> _ACTIVITY_
If a record holds a picture, drop the picture and return the rest of the record word for word.

[Before-and-after change data]
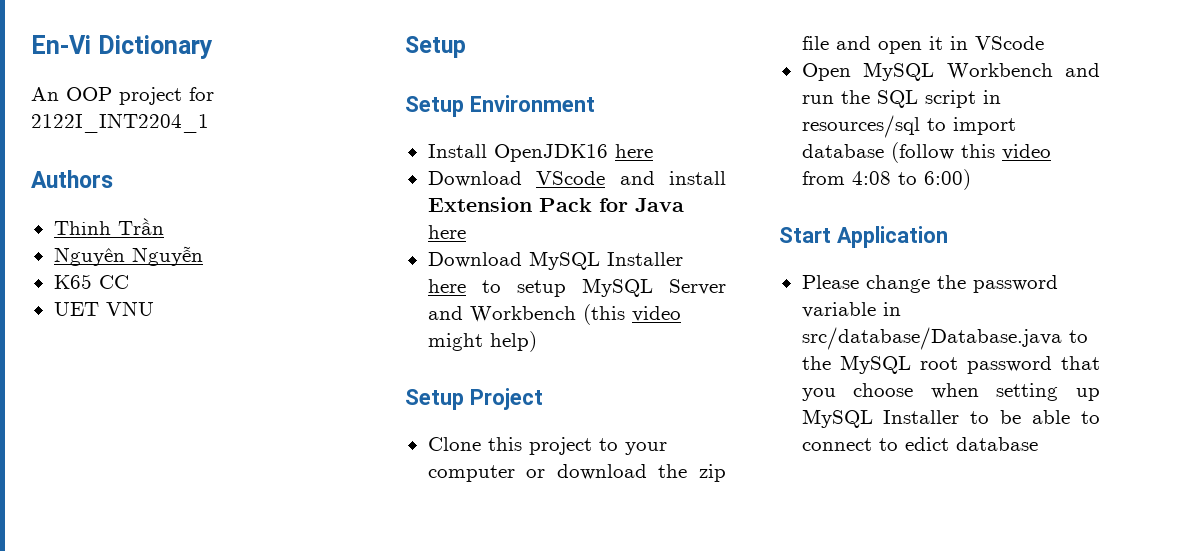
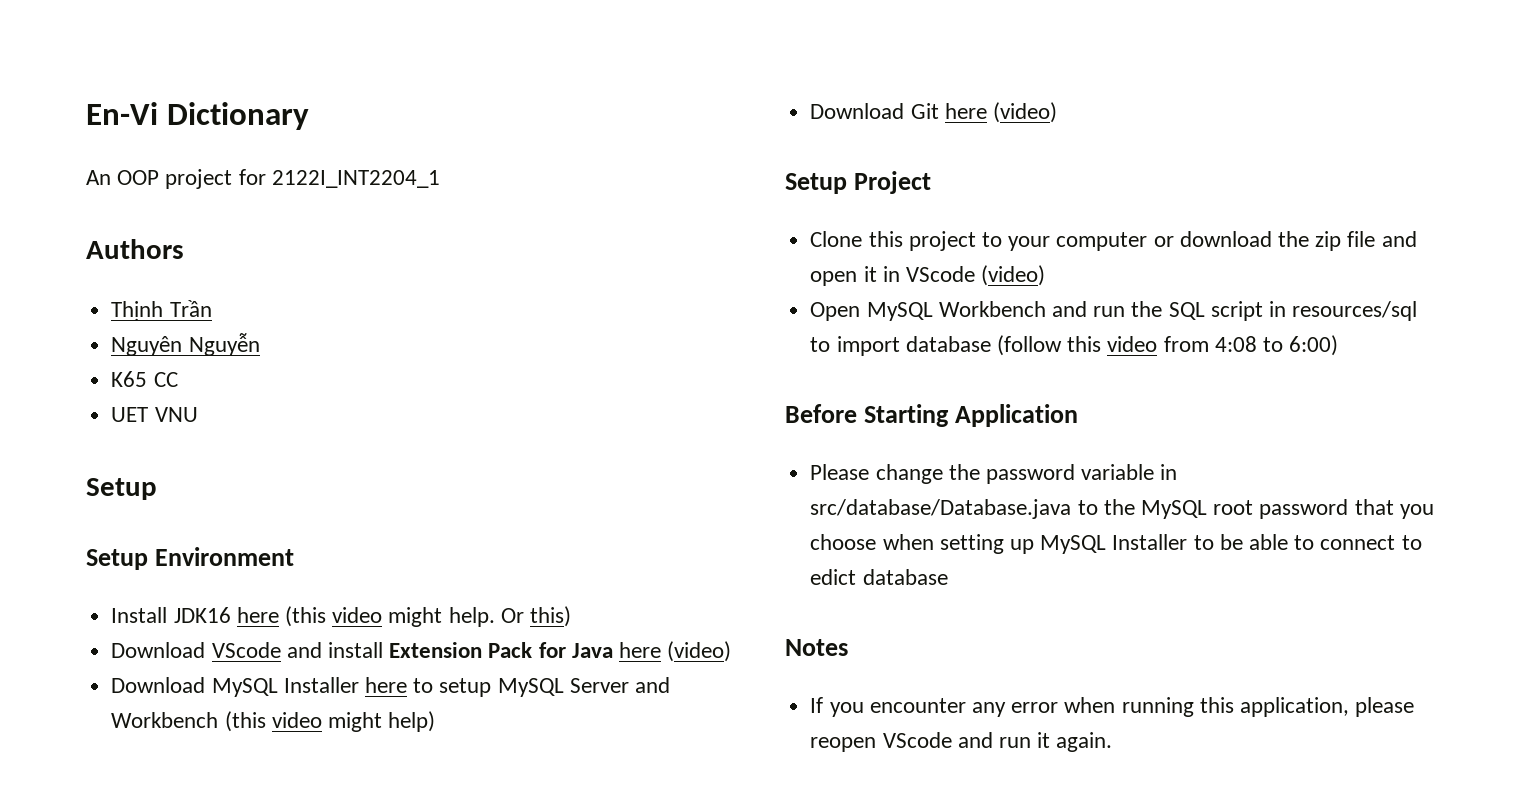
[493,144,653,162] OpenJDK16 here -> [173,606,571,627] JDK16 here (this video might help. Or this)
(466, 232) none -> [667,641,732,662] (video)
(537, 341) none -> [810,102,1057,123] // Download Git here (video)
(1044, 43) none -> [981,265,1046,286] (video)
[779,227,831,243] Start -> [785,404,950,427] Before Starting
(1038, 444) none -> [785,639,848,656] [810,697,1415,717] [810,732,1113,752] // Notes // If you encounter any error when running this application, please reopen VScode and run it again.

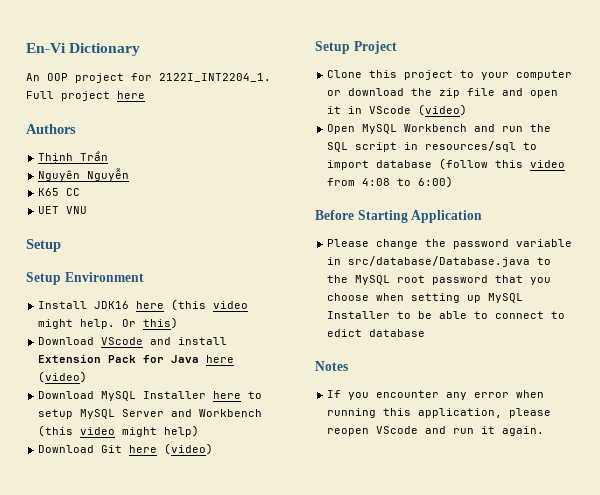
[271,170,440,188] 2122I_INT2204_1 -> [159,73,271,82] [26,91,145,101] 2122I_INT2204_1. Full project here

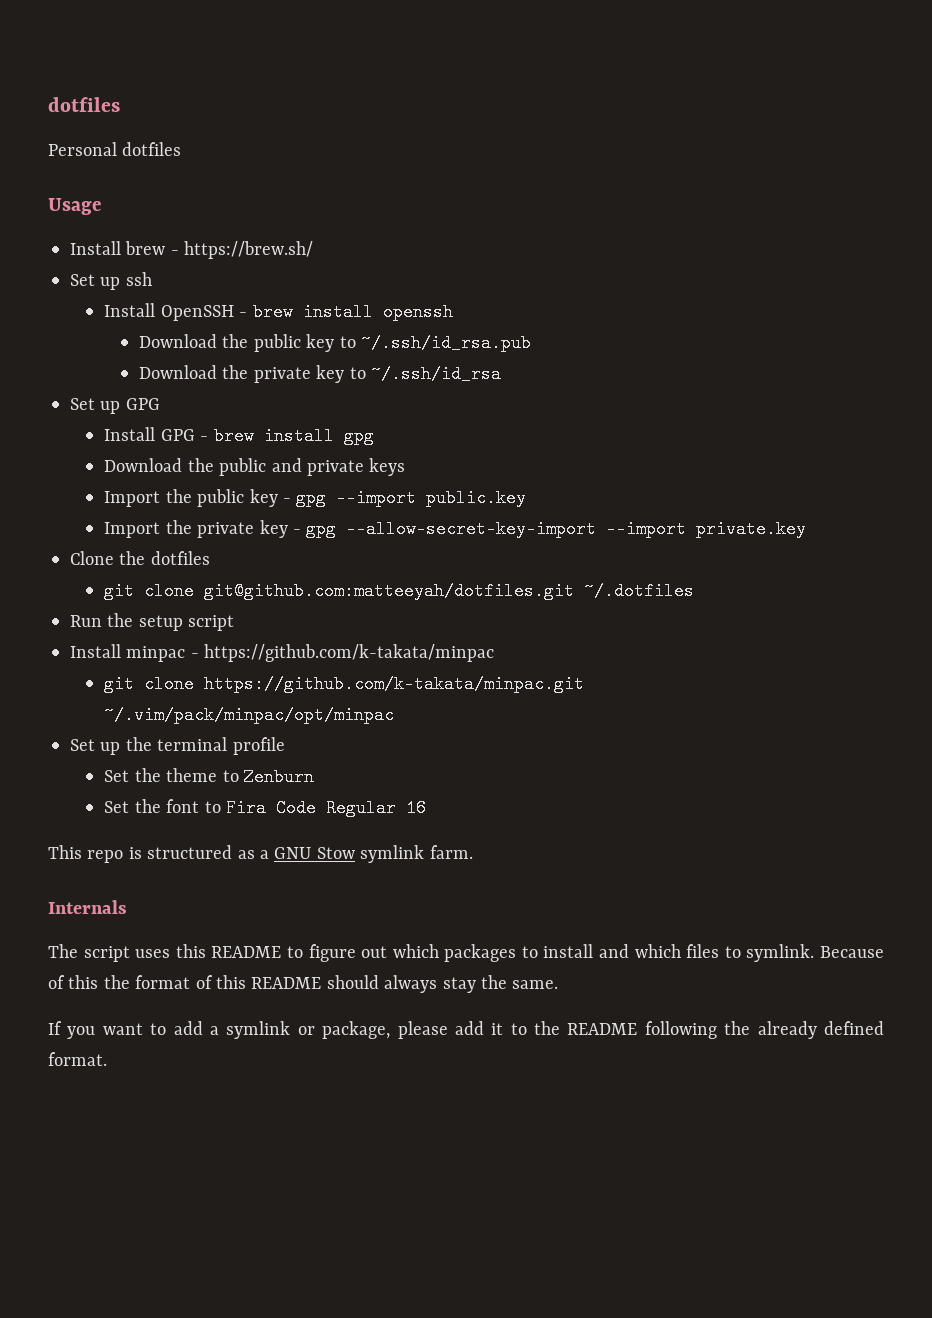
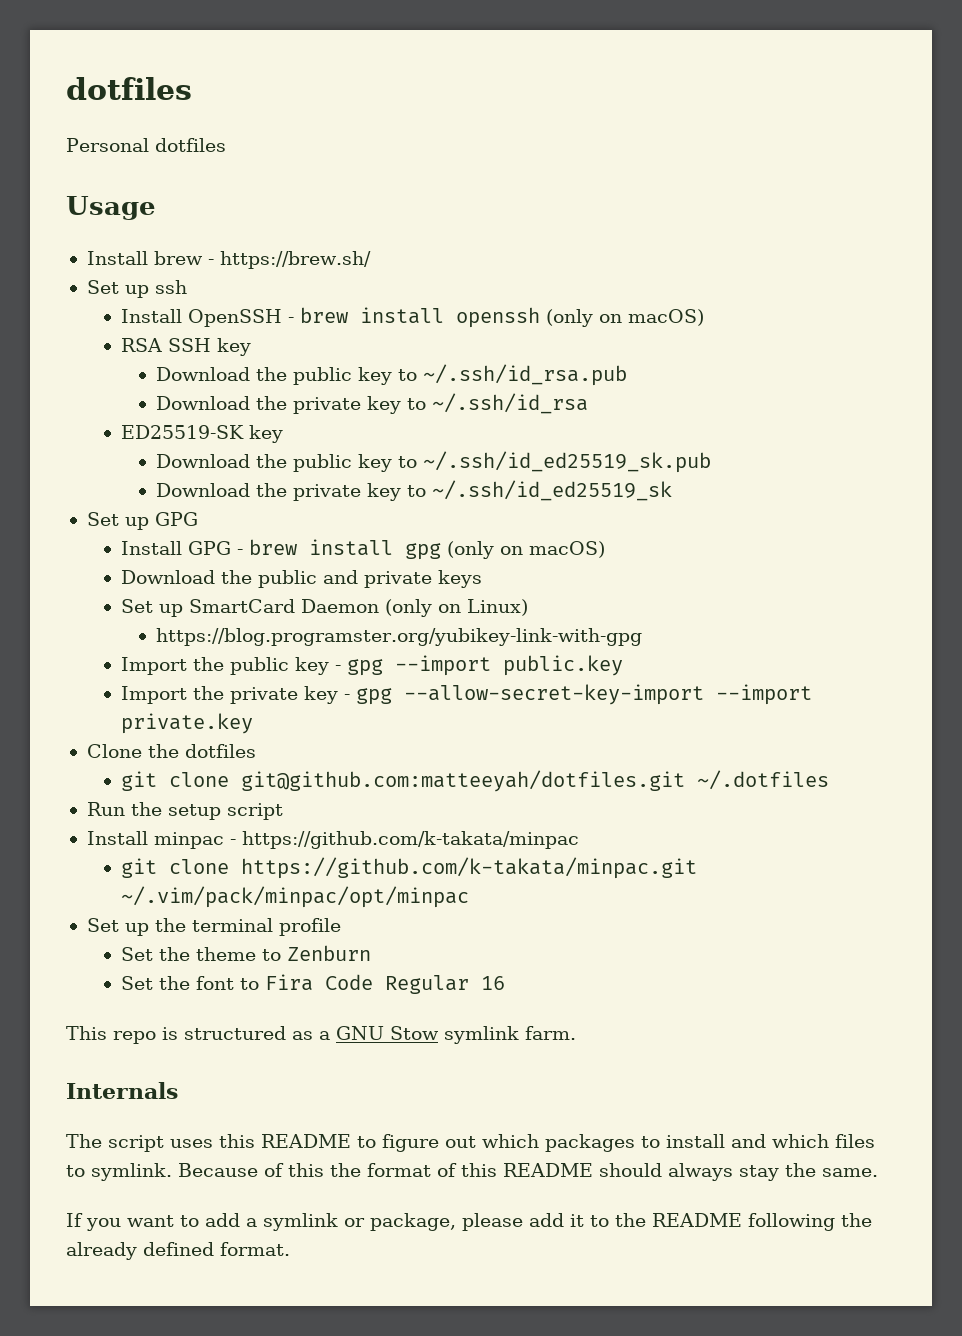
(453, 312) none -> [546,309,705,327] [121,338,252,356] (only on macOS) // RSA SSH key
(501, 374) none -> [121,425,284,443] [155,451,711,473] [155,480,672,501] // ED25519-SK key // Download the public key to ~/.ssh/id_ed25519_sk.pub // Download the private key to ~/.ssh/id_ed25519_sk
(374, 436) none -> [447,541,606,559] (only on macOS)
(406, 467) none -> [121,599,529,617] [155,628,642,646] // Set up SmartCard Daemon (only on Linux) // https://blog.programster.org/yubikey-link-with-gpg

> _SOLUTION_
[493,144,653,162] OpenJDK16 here -> [173,606,571,627] JDK16 here (this video might help. Or this)
(466, 232) none -> [667,641,732,662] (video)
(537, 341) none -> [810,102,1057,123] // Download Git here (video)
(1044, 43) none -> [981,265,1046,286] (video)
[779,227,831,243] Start -> [785,404,950,427] Before Starting
(1038, 444) none -> [785,639,848,656] [810,697,1415,717] [810,732,1113,752] // Notes // If you encounter any error when running this application, please reopen VScode and run it again.

[271,170,440,188] 2122I_INT2204_1 -> [159,73,271,82] [26,91,145,101] 2122I_INT2204_1. Full project here

(453, 312) none -> [546,309,705,327] [121,338,252,356] (only on macOS) // RSA SSH key
(501, 374) none -> [121,425,284,443] [155,451,711,473] [155,480,672,501] // ED25519-SK key // Download the public key to ~/.ssh/id_ed25519_sk.pub // Download the private key to ~/.ssh/id_ed25519_sk
(374, 436) none -> [447,541,606,559] (only on macOS)
(406, 467) none -> [121,599,529,617] [155,628,642,646] // Set up SmartCard Daemon (only on Linux) // https://blog.programster.org/yubikey-link-with-gpg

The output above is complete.